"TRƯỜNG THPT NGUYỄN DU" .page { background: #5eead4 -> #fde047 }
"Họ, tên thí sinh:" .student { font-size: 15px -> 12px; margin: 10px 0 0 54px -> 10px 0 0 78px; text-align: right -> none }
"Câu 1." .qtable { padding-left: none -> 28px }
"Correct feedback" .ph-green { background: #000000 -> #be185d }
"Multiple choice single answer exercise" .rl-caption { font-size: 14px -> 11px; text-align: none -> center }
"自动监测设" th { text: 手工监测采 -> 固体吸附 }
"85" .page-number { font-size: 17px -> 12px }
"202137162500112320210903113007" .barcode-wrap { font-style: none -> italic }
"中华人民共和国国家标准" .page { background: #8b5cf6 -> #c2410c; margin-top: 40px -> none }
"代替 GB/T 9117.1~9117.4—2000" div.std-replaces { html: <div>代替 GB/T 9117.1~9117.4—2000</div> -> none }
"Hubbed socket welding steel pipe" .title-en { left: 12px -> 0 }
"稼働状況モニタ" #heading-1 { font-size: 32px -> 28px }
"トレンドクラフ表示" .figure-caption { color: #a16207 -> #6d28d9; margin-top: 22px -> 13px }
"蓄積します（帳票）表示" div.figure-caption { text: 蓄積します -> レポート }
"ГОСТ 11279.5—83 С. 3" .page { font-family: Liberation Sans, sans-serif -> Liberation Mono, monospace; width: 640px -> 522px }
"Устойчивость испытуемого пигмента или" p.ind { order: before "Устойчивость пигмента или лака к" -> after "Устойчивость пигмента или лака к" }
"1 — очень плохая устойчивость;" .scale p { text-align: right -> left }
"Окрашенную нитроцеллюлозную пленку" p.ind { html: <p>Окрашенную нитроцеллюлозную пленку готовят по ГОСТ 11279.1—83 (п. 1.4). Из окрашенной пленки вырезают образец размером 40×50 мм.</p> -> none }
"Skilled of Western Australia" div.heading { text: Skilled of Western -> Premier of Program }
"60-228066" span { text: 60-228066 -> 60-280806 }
***
Give back, unchanged, the run of lines in the listing above that begins at the line containing "font-size: 15px ->" and ends at the line containing "background: #8b5cf6 ->", both included.

"Họ, tên thí sinh:" .student { font-size: 15px -> 12px; margin: 10px 0 0 54px -> 10px 0 0 78px; text-align: right -> none }
"Câu 1." .qtable { padding-left: none -> 28px }
"Correct feedback" .ph-green { background: #000000 -> #be185d }
"Multiple choice single answer exercise" .rl-caption { font-size: 14px -> 11px; text-align: none -> center }
"自动监测设" th { text: 手工监测采 -> 固体吸附 }
"85" .page-number { font-size: 17px -> 12px }
"202137162500112320210903113007" .barcode-wrap { font-style: none -> italic }
"中华人民共和国国家标准" .page { background: #8b5cf6 -> #c2410c; margin-top: 40px -> none }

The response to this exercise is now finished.